Quantum qubit-optical cavity node: Effects of the temperature and coupling strengths on the cavity Fock-state distribution occupation probability and entropy of the subsystems using Dicke model

One of the most attractive systems for scalable quantum processing is the trapped atom in the optical cavity, which is easily manipulable with lasers. The qubit cavity system represents an attractive structure for quantum optics, with possibilities for applications in quantum detecting, quantum computation, and quantum communication. In addition, the investigation of the cavity-atom system under temperature is a fundamental concept in quantum optics and quantum information science.
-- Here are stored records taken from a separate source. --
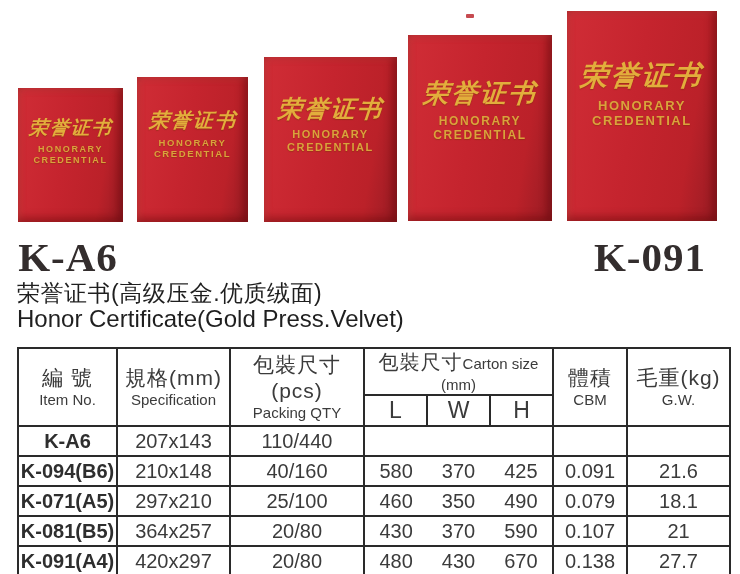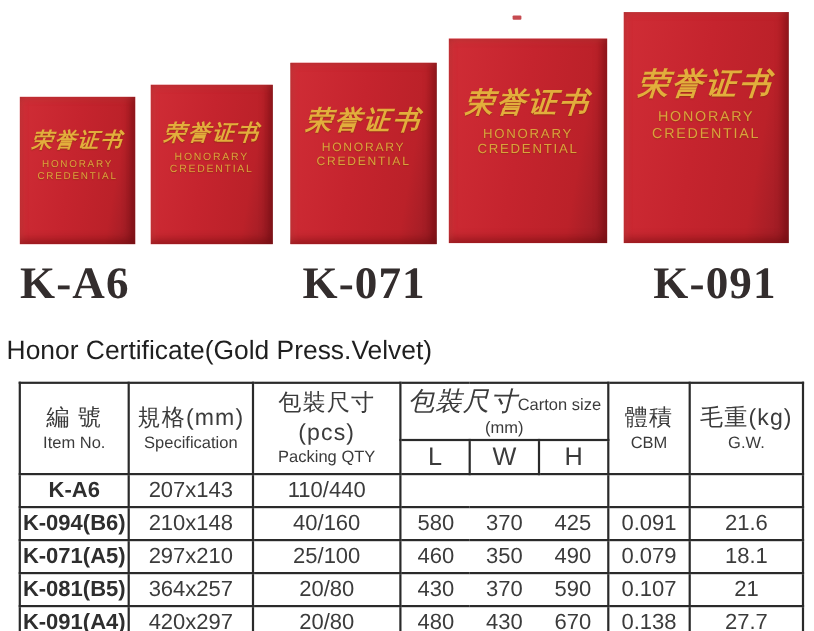--- a/index.html
+++ b/index.html
@@ -37,7 +37,7 @@
   }
   .cert-sub {
     font-family: "Liberation Sans", sans-serif;
-    font-weight: normal;
+    font-weight: bold;
     color: #d9a33c;
     letter-spacing: 1.6px;
     line-height: 1.18;

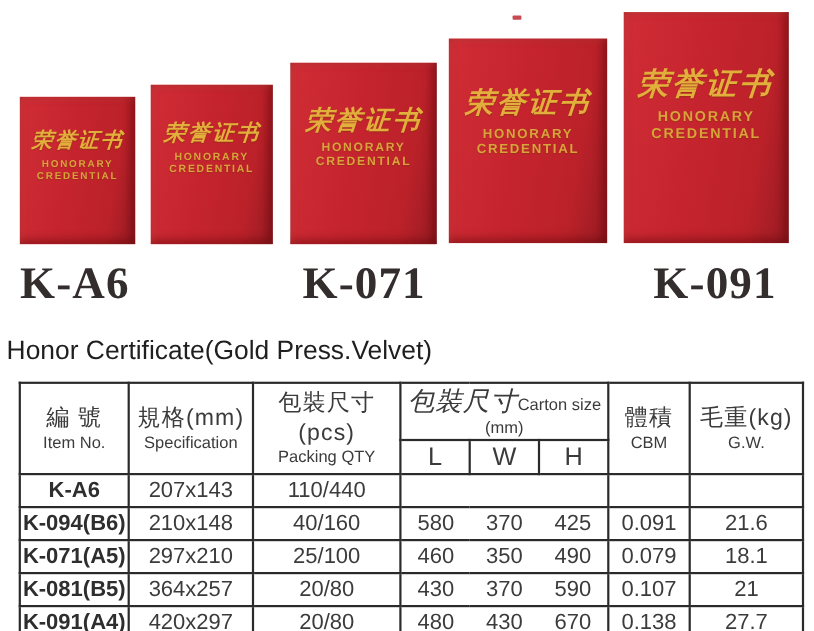--- a/index.html
+++ b/index.html
@@ -166,7 +166,6 @@
   <div class="red-dash"></div>
 
   <div class="model-label ml-1">K-A6</div>
-  <div class="model-label ml-3">K-071</div>
   <div class="model-label ml-5">K-091</div>
 
   <div class="heading-en">Honor Certificate(Gold Press.Velvet)</div>

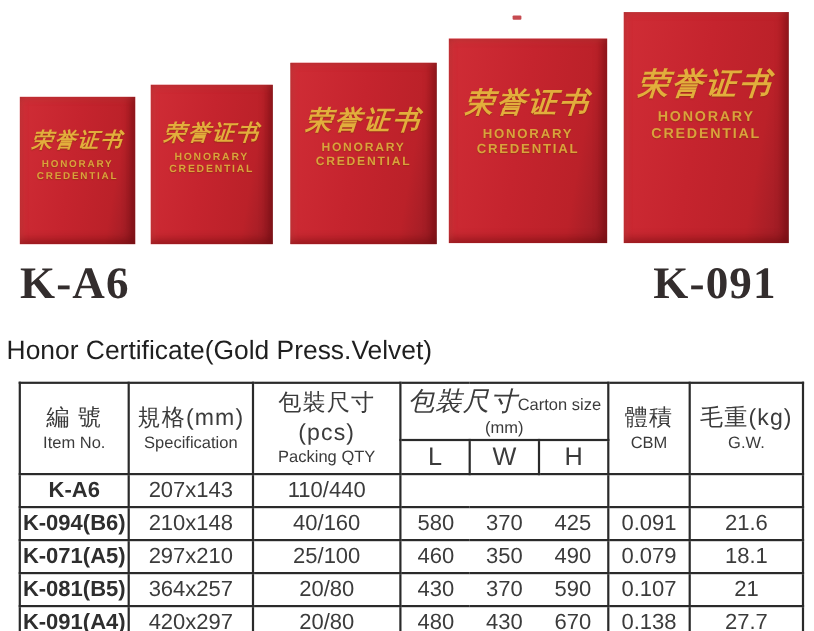--- a/index.html
+++ b/index.html
@@ -168,6 +168,7 @@
   <div class="model-label ml-1">K-A6</div>
   <div class="model-label ml-5">K-091</div>
 
+  <div class="heading-zh">荣誉证书(高级压金.优质绒面)</div>
   <div class="heading-en">Honor Certificate(Gold Press.Velvet)</div>
 
   <table class="spec">

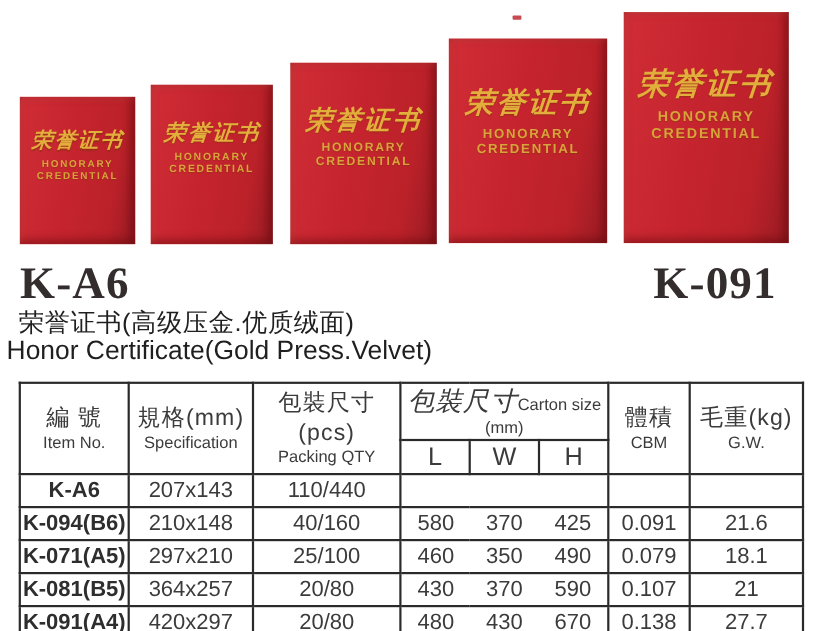--- a/index.html
+++ b/index.html
@@ -87,7 +87,7 @@
     font-size: 23px; color: #1f1f1f; letter-spacing: 0.5px;
   }
   .heading-en {
-    position: absolute; left: 6px; top: 305px;
+    position: absolute; left: 17px; top: 305px;
     font-size: 24px; color: #1f1f1f;
   }
 

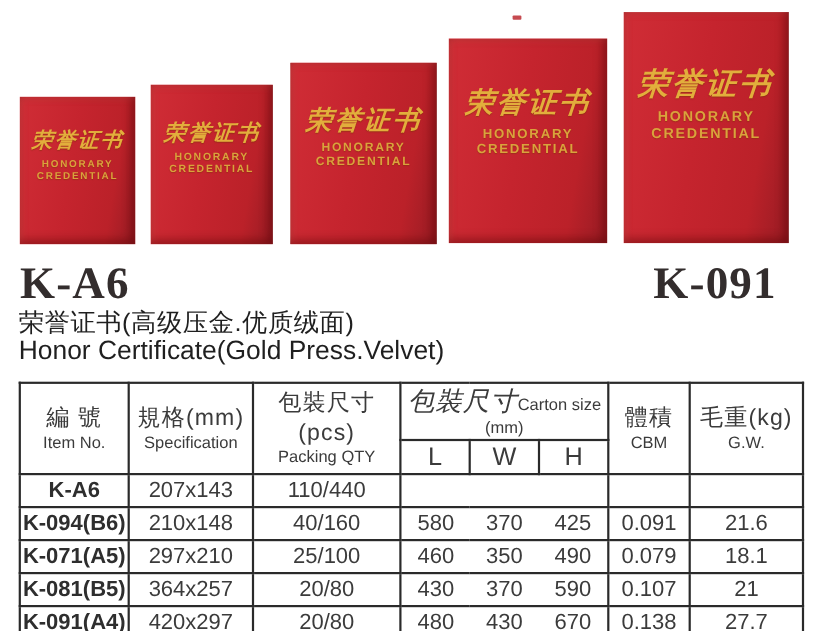--- a/index.html
+++ b/index.html
@@ -111,7 +111,7 @@
   .hdr-zh { font-size: 21px; font-weight: normal; line-height: 1.25; letter-spacing: 1px; }
   .hdr-en { font-size: 15px; font-weight: normal; line-height: 1.2; }
   .hdr-group { font-weight: normal; }
-  .hdr-group .hdr-zh-inline { font-size: 24px; letter-spacing: 1px; font-style: italic; }
+  .hdr-group .hdr-zh-inline { font-size: 20px; letter-spacing: 1px; }
   .hdr-group .hdr-en-inline { font-size: 15px; }
   .hdr-lwh { font-size: 23px; font-weight: normal; }
   tr.hrow1 { height: 31px; }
Here we continue in this quantum way, investigating different qubit(s)-cavity systems (where we increase the numbers of the qubit inside the optical cavity from one to four). Using the Dicke model, we calculate the probability of occupation of the ground state of the cavity $〈{\hat{a}}^{†}\hat{a}〉$ and the expectation values $〈J_z〉$ for each system. We find that these probabilities increase as the coupling strength $C_s$ increases. This leads to reaching the ultra-strong coupling regime, which depends on the number of qubits. To describe the quantum state, we examine the cavity Wigner function WF as a function of the coupling strength $C_s$. Under the same parameters (e.g. $C_s$ and the dissipation rates), we find that the separation of the quantum state in the WFs representation is different from one system to another. Furthermore, since understanding these kinds of systems is very important in order to improve the quantum network system, we study the entropy $S$ of the subsystems (such as $S$ of qubit) in each system. Also, we move beyond by studying the effect of the temperature on the Fock-state distribution occupation probability and entropy of the subsystems. Our results present another step to understanding the qubit(s)-cavity interaction to improve the performance of future quantum networks based on this system. Where the interplay between temperature, coupling strengths, and the Fock-state occupation probabilities contributes significantly to the understanding of quantum decoherence and the thermodynamic properties of quantum systems. Our research on cavity qubit systems is crucial to the development and practical use of quantum networks, which will open the door to distributed quantum computing and other quantum technologies.